▶ **Your instructions**: Please report how many lines of the following entries hold the word "spacing", giving the number alone.

▶ **Provided records**:
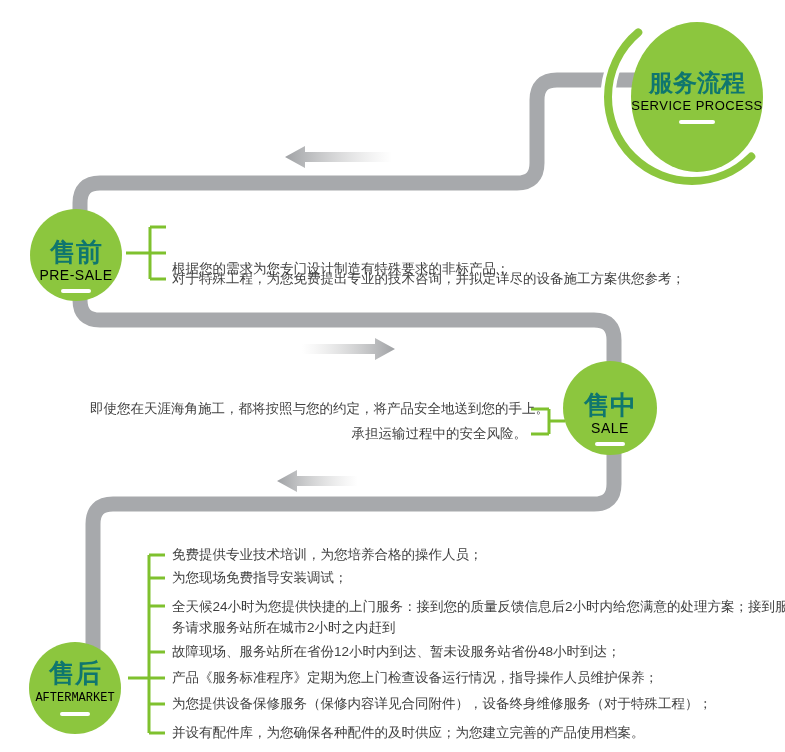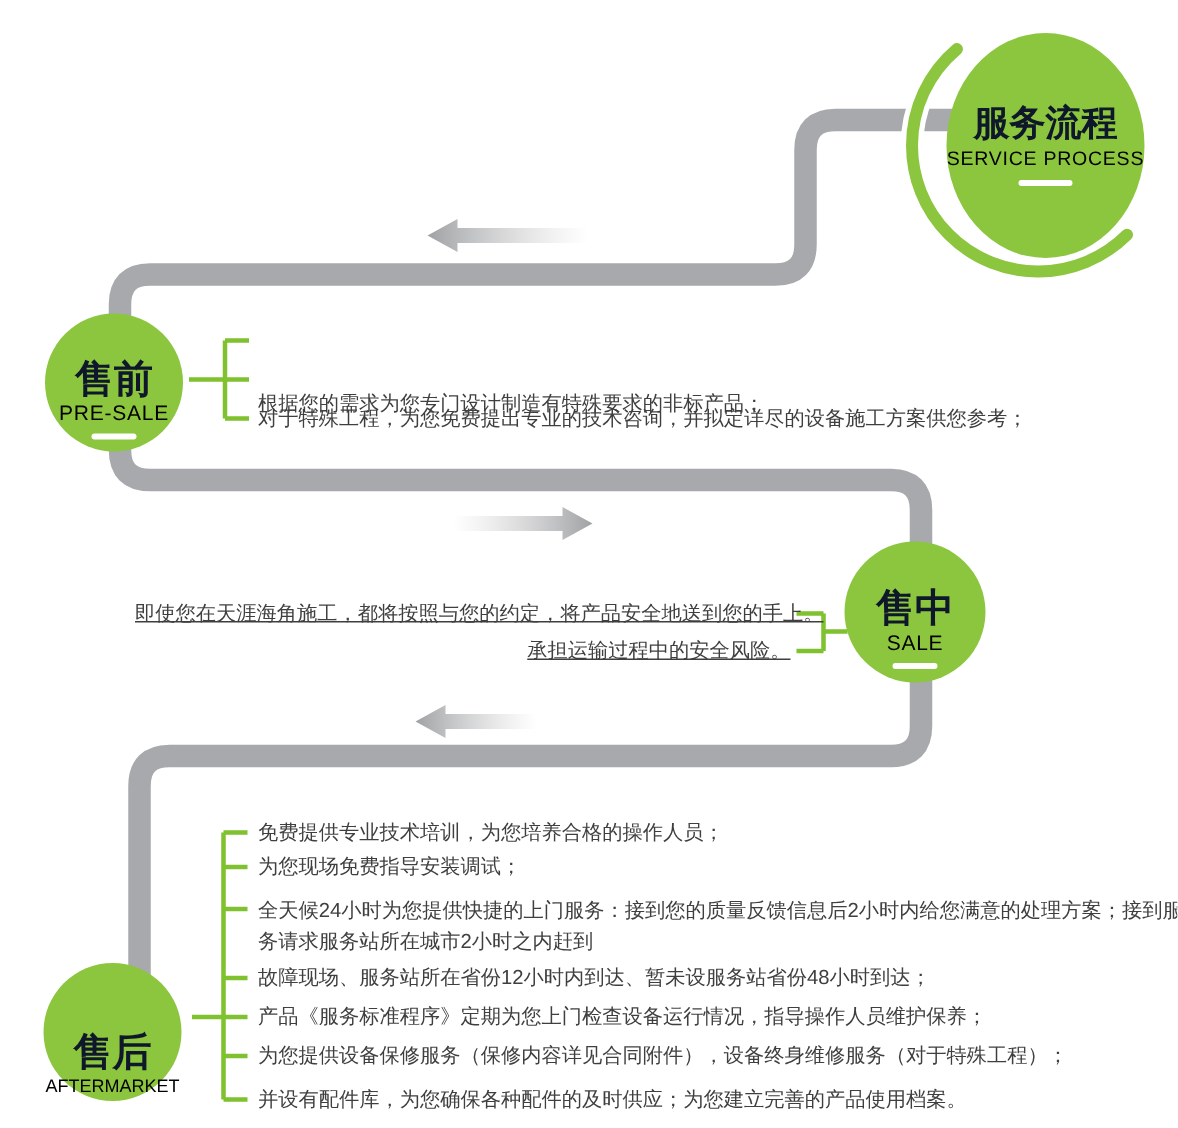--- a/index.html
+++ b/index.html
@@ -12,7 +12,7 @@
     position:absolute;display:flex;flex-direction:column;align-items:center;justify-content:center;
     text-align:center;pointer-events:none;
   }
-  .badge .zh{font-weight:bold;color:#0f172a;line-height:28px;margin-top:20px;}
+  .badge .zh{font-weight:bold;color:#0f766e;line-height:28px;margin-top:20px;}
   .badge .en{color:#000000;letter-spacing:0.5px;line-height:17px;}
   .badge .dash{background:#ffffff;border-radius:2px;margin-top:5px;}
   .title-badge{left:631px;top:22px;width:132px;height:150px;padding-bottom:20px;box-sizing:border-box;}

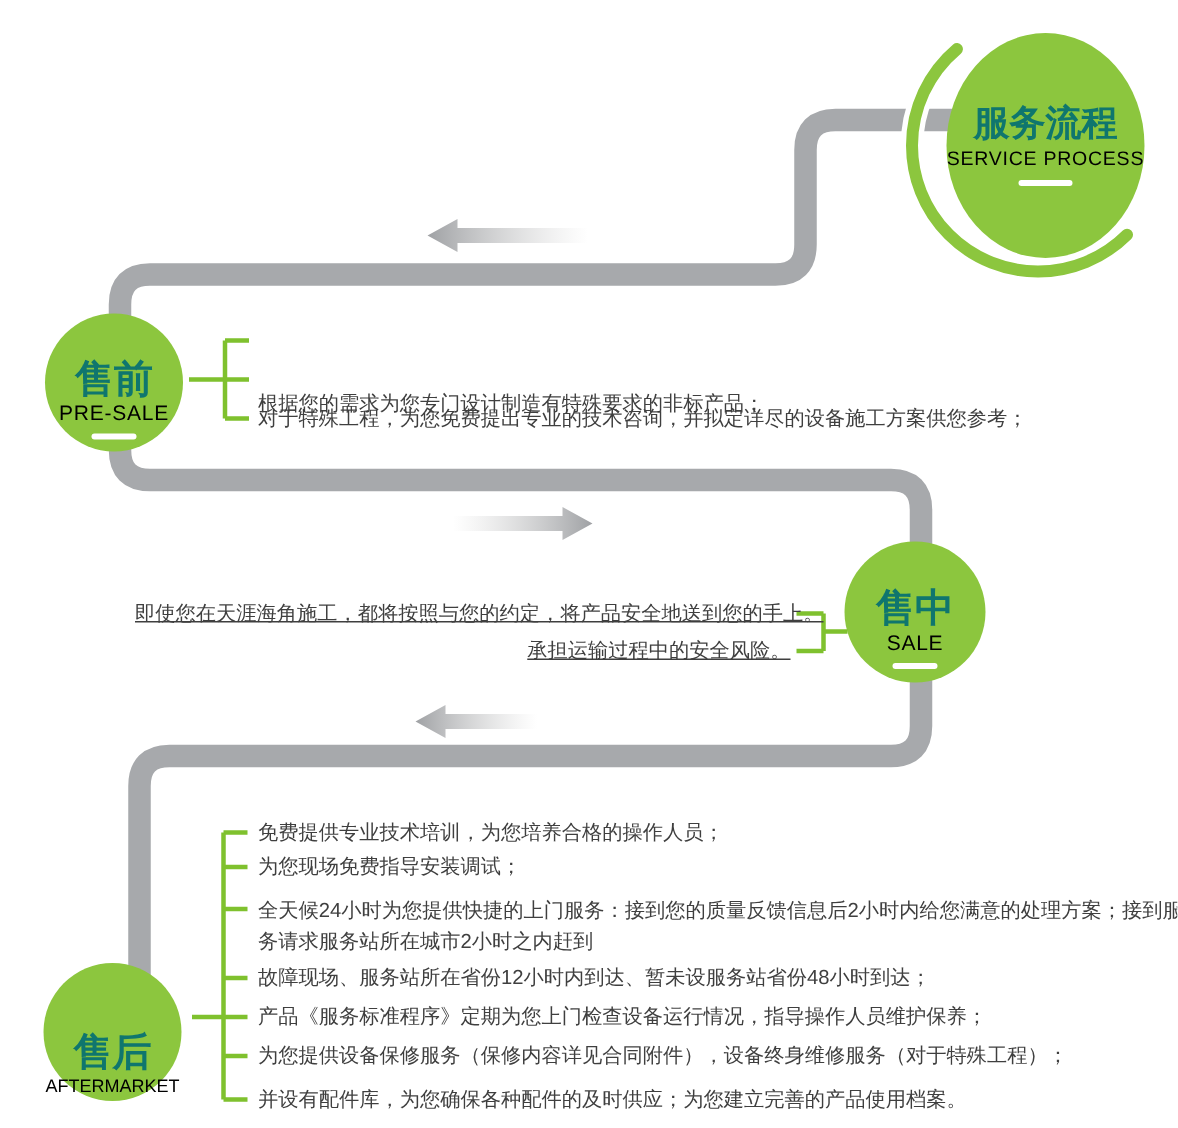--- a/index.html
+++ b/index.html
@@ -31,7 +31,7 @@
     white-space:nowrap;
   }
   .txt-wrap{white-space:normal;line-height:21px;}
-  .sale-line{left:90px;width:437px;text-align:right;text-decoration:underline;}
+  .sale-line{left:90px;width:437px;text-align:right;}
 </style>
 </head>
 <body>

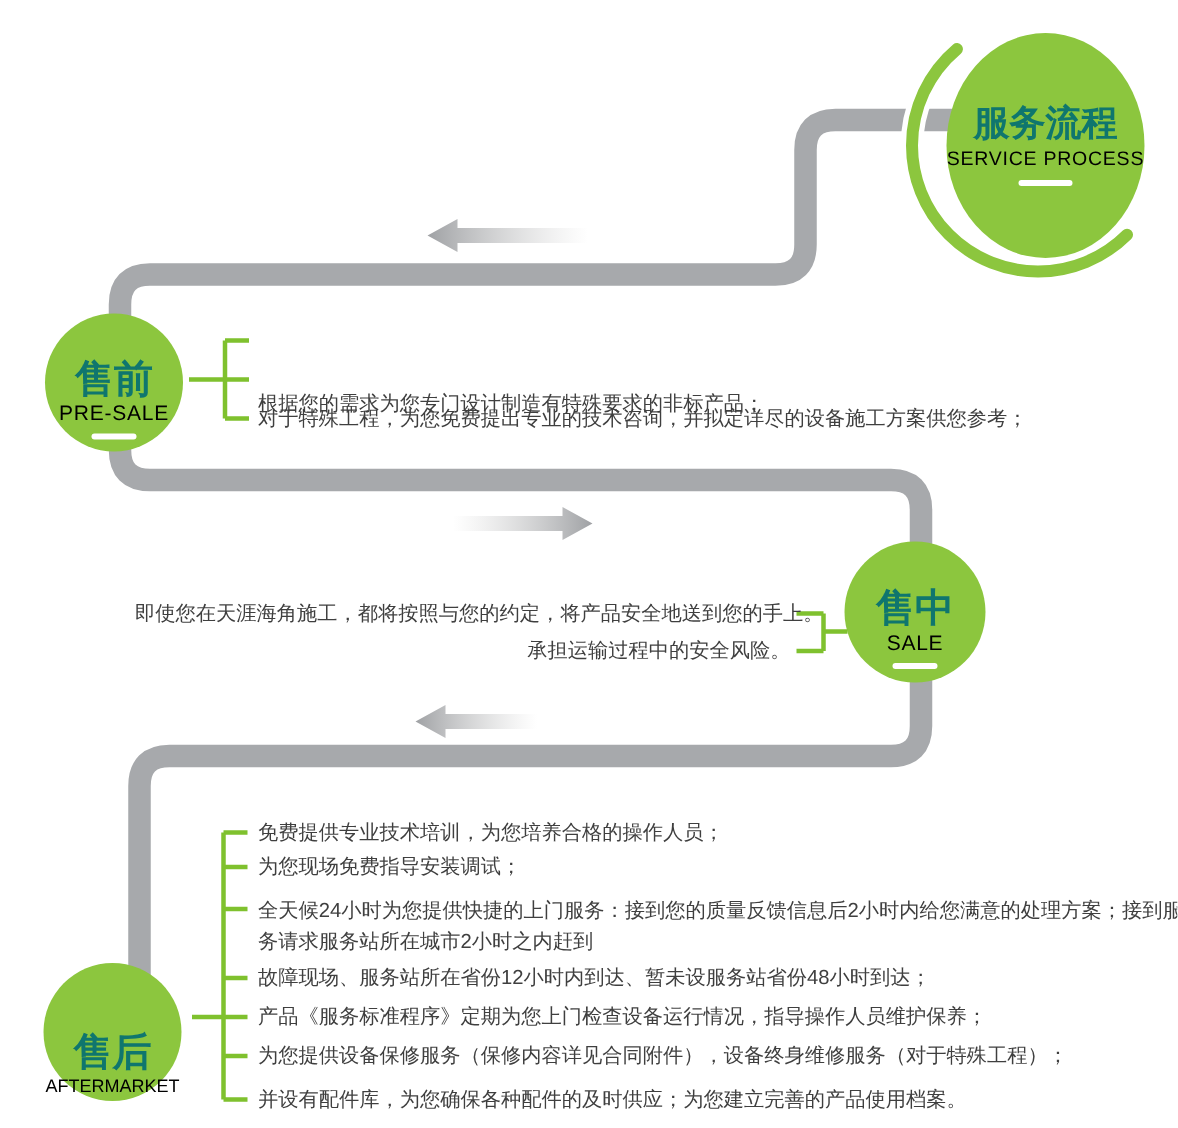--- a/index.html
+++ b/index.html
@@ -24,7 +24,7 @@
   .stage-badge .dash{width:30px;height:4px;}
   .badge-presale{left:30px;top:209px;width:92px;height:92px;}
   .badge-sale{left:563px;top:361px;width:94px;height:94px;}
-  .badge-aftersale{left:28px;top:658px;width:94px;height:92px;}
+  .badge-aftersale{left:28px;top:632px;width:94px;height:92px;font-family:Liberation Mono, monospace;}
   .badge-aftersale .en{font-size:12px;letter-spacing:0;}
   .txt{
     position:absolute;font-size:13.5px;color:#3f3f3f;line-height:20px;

* * *

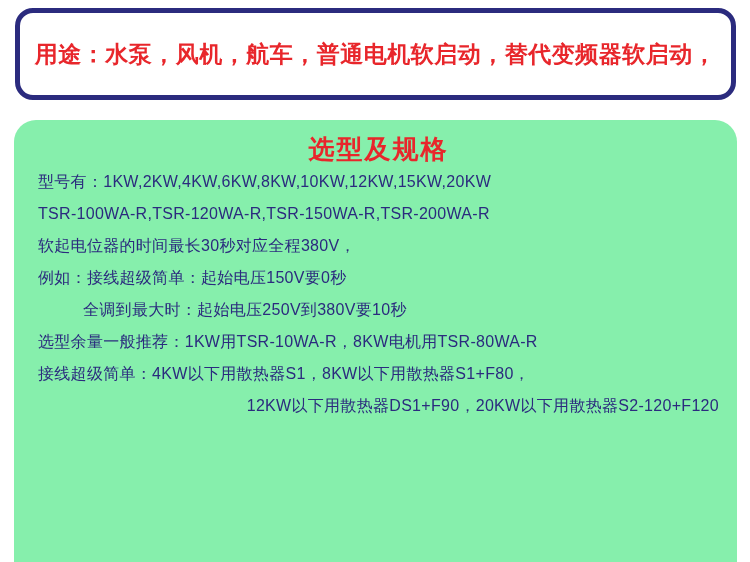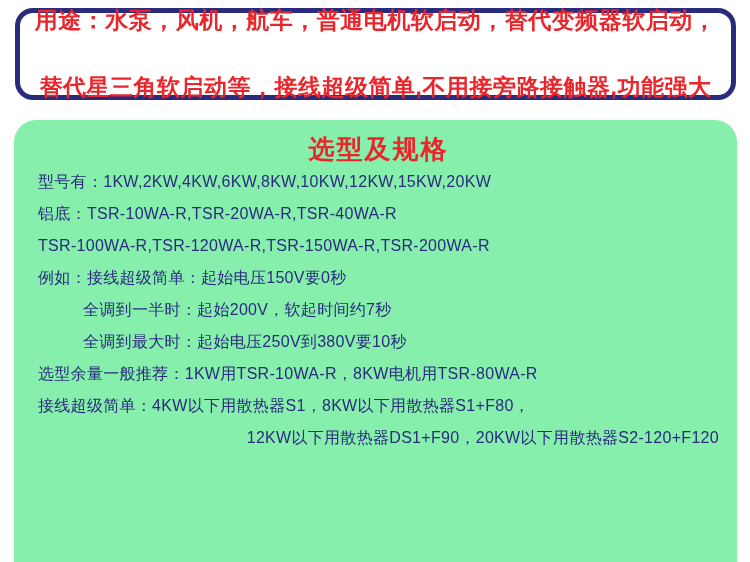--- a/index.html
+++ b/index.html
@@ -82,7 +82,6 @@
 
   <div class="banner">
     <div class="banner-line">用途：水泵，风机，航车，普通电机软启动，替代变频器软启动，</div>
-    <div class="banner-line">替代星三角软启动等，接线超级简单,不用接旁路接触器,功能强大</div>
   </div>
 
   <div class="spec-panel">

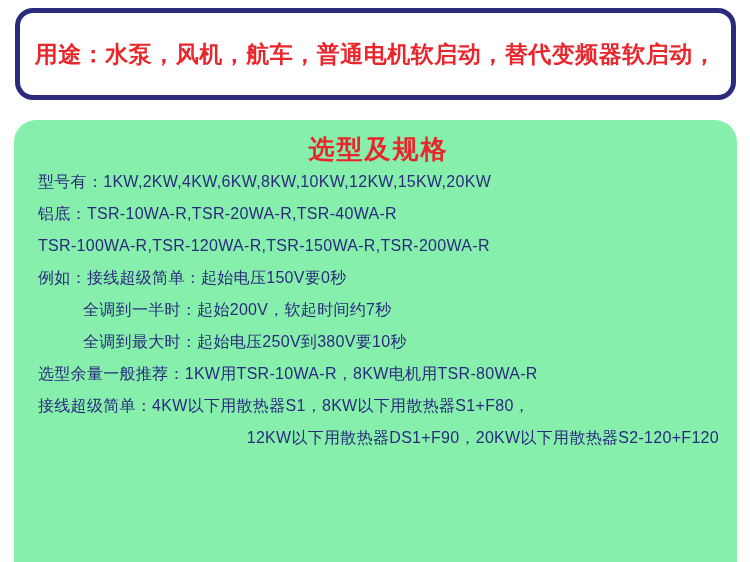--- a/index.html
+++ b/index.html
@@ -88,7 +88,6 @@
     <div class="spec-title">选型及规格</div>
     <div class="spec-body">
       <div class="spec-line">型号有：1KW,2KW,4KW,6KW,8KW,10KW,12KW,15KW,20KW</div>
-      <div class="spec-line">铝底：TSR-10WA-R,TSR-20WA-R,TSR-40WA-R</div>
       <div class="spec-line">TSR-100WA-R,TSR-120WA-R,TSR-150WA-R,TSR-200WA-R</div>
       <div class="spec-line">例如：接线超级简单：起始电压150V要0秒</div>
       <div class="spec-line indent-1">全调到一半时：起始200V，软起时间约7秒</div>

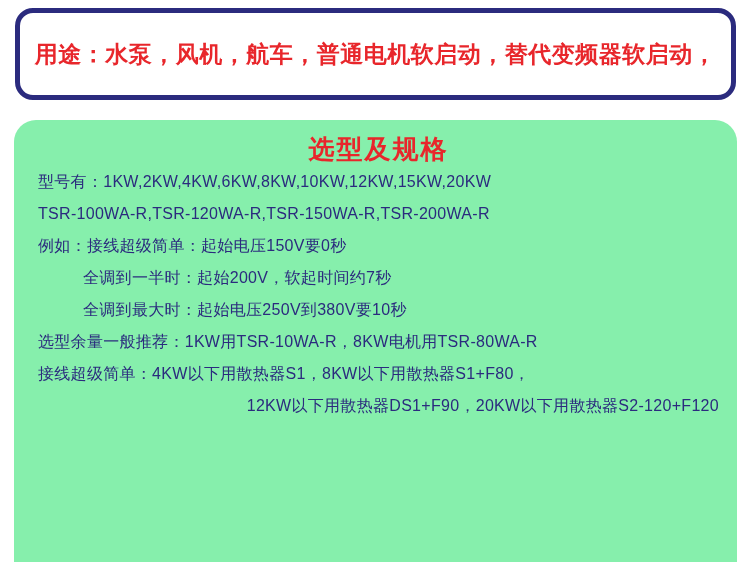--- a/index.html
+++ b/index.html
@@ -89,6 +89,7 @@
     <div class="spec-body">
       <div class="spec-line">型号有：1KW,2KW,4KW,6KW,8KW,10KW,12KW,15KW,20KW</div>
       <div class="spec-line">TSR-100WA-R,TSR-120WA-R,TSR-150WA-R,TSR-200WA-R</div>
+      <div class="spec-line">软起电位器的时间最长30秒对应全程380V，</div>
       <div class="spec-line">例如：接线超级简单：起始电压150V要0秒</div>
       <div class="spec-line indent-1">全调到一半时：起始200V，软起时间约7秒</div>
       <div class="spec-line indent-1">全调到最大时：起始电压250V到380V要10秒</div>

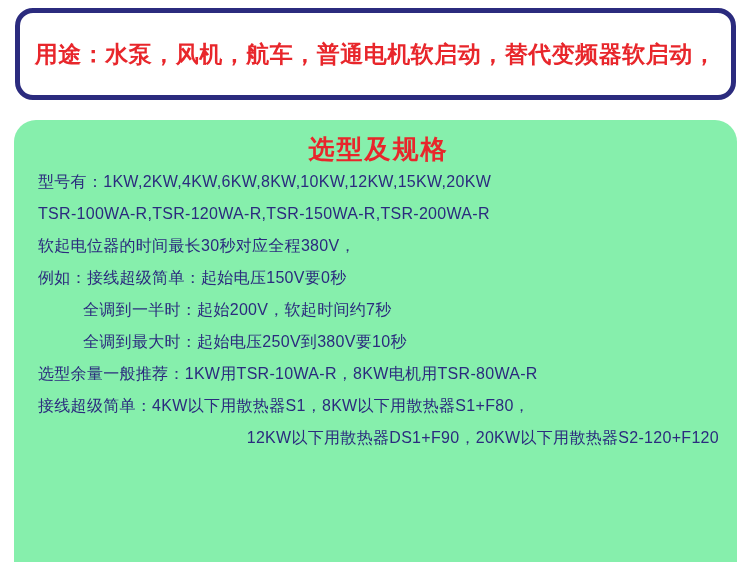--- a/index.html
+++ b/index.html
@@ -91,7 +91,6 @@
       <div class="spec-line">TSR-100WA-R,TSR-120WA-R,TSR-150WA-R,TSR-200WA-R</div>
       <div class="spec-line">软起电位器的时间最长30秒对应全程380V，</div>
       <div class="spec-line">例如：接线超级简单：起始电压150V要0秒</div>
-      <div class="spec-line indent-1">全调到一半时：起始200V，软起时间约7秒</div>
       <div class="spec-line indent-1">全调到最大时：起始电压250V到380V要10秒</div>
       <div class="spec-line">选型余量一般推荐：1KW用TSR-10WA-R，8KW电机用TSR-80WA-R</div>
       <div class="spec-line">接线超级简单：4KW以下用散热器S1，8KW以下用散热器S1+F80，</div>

▶ **Response to this task**: 2